● TASK STATEMENT
Among the entries below, one line contains "-> <div> <span>-Tournedos" and another contains "text: русских ->". Transcribe those two lines and every line between them, exactly.
(MATERIAL SUPPLIED begins)
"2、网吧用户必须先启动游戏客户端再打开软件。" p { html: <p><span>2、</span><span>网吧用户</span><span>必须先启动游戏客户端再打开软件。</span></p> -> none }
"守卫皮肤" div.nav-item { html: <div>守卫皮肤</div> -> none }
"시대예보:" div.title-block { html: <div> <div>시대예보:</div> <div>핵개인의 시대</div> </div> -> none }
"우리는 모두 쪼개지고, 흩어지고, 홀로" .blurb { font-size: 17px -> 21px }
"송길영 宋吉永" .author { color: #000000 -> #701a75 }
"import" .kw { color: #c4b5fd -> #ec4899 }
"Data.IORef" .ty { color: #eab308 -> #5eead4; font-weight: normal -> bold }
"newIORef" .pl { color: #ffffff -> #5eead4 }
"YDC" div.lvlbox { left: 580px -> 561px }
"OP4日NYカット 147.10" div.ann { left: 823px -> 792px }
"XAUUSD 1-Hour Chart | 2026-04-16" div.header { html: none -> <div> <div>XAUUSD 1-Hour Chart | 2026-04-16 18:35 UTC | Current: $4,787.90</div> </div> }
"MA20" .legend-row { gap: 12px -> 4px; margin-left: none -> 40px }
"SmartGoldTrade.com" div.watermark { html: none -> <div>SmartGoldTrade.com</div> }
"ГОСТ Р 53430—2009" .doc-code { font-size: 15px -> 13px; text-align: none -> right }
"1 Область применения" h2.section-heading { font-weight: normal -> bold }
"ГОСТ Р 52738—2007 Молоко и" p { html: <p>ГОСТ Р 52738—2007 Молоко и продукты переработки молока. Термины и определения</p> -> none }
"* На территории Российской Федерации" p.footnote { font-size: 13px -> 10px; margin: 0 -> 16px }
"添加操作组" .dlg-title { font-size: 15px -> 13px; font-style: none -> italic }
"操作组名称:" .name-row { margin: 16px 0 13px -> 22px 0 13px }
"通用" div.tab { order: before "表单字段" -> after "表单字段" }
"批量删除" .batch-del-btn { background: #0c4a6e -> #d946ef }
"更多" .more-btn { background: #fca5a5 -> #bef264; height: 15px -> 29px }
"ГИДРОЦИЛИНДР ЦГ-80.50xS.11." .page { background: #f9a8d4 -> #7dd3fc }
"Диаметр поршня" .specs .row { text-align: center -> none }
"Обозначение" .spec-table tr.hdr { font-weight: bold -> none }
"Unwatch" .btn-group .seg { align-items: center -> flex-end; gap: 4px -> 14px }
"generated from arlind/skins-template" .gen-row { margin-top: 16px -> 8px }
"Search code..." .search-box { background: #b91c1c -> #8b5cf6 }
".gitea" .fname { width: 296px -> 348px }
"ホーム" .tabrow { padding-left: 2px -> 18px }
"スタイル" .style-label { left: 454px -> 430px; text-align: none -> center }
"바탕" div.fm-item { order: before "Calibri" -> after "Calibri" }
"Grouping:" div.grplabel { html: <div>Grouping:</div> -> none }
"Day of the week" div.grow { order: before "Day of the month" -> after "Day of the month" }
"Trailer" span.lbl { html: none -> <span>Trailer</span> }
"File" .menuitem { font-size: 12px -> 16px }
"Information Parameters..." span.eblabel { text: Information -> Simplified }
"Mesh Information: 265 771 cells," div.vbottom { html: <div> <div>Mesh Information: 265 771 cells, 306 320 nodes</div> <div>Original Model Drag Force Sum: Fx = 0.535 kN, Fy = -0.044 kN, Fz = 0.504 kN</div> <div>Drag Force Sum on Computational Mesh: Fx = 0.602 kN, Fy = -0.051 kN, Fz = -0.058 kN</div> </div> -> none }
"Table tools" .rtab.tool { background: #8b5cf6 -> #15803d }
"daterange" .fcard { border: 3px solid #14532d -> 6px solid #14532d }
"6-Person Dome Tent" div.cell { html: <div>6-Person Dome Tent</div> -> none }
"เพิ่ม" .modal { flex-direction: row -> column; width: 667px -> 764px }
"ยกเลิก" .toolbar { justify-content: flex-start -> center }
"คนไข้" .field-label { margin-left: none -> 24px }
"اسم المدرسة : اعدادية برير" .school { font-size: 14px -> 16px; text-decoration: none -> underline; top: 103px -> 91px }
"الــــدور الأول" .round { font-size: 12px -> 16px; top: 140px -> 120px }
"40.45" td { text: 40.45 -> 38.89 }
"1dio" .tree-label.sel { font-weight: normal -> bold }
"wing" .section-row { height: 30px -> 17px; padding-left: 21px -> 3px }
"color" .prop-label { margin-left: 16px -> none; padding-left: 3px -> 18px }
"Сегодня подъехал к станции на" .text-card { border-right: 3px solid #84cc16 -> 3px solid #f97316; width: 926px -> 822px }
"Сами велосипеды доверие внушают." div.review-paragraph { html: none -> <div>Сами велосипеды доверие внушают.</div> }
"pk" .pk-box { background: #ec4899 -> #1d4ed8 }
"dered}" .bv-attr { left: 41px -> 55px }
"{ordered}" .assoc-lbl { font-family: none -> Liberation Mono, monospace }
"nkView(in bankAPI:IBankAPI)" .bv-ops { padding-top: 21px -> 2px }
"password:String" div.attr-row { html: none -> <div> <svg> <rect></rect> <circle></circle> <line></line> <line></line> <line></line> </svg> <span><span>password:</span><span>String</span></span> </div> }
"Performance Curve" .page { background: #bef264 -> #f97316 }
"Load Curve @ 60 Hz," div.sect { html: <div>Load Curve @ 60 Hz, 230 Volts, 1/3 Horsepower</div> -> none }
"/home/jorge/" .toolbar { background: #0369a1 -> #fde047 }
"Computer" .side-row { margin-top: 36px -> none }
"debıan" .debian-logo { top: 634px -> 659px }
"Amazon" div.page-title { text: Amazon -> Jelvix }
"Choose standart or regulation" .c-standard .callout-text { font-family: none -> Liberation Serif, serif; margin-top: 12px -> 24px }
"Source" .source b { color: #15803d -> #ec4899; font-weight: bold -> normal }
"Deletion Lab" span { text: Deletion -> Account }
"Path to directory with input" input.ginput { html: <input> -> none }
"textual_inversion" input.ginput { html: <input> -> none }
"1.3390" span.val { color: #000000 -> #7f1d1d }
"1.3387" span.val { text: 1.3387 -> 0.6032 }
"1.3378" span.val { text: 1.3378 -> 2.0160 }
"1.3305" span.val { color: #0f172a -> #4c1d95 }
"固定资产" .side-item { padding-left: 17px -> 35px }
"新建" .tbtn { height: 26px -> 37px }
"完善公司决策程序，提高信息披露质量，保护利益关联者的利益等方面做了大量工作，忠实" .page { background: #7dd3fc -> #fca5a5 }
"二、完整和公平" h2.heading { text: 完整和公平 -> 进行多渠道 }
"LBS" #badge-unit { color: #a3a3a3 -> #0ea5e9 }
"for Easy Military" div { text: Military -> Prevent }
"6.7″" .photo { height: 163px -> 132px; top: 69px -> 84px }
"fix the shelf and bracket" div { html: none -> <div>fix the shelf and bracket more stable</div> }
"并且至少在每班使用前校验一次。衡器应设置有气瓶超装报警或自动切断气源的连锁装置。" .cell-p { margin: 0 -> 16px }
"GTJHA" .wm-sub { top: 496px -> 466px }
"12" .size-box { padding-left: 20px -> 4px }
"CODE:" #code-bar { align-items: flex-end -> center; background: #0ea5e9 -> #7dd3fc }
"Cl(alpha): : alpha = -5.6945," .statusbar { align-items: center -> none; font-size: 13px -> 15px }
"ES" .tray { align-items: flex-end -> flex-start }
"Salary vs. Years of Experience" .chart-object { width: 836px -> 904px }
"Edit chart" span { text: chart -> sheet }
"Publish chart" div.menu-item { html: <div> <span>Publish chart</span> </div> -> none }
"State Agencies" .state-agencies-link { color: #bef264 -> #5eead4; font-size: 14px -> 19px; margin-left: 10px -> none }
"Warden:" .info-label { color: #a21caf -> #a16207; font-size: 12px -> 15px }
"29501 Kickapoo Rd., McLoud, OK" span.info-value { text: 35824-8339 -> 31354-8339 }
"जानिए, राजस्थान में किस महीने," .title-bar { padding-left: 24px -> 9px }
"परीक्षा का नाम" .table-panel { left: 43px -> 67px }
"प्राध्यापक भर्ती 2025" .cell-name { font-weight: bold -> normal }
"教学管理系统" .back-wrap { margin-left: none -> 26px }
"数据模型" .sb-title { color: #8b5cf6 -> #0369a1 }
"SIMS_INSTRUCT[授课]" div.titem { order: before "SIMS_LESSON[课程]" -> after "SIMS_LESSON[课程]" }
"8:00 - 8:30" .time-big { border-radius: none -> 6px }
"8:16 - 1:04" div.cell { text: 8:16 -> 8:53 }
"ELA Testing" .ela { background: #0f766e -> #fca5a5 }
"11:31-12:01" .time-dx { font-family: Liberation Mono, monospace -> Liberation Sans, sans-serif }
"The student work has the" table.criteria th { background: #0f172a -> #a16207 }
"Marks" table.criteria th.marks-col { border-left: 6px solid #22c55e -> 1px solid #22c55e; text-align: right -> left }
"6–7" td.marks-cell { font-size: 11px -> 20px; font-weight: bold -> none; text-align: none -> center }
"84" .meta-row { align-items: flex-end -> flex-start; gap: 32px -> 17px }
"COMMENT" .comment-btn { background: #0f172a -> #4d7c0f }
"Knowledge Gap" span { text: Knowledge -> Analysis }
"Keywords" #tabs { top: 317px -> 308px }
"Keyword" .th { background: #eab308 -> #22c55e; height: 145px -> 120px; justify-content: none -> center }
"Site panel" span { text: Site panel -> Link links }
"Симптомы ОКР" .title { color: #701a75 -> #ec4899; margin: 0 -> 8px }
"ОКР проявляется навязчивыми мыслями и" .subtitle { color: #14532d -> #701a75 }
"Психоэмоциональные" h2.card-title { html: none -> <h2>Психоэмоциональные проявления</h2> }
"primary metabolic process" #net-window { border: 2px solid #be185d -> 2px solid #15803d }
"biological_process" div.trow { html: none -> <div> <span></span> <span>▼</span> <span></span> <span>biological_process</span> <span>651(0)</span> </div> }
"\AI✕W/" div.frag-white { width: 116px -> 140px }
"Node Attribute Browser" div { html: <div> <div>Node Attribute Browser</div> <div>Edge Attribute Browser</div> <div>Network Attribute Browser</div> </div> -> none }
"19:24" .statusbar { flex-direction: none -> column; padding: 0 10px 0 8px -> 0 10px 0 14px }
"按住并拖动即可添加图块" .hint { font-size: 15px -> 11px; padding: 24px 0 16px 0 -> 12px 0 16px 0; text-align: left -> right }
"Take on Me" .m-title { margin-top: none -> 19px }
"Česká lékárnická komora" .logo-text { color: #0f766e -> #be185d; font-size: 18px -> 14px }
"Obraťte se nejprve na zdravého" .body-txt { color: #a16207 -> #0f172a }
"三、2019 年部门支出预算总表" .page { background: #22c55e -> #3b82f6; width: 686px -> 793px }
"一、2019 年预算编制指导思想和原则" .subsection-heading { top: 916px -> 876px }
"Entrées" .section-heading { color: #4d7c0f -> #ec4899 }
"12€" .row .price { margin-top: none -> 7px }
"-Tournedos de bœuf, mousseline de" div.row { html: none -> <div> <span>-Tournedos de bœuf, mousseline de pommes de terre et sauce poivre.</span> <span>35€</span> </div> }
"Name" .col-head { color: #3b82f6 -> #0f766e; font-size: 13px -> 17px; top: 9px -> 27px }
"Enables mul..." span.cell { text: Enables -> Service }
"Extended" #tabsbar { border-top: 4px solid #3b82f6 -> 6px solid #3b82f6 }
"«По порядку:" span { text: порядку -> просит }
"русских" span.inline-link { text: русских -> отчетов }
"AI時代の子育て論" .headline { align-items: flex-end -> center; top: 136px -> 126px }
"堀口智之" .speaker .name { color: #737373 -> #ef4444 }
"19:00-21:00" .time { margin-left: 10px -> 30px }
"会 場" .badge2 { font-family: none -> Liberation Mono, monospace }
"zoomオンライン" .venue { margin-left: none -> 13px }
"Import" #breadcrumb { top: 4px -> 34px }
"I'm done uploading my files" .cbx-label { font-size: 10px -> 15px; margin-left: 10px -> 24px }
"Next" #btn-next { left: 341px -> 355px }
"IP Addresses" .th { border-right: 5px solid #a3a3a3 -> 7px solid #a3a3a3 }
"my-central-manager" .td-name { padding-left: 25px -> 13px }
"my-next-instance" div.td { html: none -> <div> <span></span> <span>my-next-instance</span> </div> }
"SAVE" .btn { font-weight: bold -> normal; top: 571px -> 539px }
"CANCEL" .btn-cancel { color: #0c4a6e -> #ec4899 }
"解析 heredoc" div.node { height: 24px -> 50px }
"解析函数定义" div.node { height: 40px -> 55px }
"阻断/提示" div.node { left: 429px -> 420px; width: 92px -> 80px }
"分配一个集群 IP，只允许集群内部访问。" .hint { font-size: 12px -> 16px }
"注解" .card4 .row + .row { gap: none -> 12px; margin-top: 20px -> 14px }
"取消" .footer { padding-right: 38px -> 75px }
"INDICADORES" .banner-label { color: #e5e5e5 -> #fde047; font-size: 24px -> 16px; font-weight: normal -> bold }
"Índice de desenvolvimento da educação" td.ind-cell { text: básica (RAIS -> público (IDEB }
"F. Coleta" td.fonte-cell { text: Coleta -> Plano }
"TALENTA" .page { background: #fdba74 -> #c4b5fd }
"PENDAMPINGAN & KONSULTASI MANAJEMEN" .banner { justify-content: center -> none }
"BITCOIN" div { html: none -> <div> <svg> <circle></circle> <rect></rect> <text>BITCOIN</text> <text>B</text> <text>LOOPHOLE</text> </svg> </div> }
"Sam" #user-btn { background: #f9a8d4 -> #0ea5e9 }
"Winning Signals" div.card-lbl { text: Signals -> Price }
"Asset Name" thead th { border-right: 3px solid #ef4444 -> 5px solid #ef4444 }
(MATERIAL SUPPLIED ends)
● REPLY TO THE EXERCISE
"-Tournedos de bœuf, mousseline de" div.row { html: none -> <div> <span>-Tournedos de bœuf, mousseline de pommes de terre et sauce poivre.</span> <span>35€</span> </div> }
"Name" .col-head { color: #3b82f6 -> #0f766e; font-size: 13px -> 17px; top: 9px -> 27px }
"Enables mul..." span.cell { text: Enables -> Service }
"Extended" #tabsbar { border-top: 4px solid #3b82f6 -> 6px solid #3b82f6 }
"«По порядку:" span { text: порядку -> просит }
"русских" span.inline-link { text: русских -> отчетов }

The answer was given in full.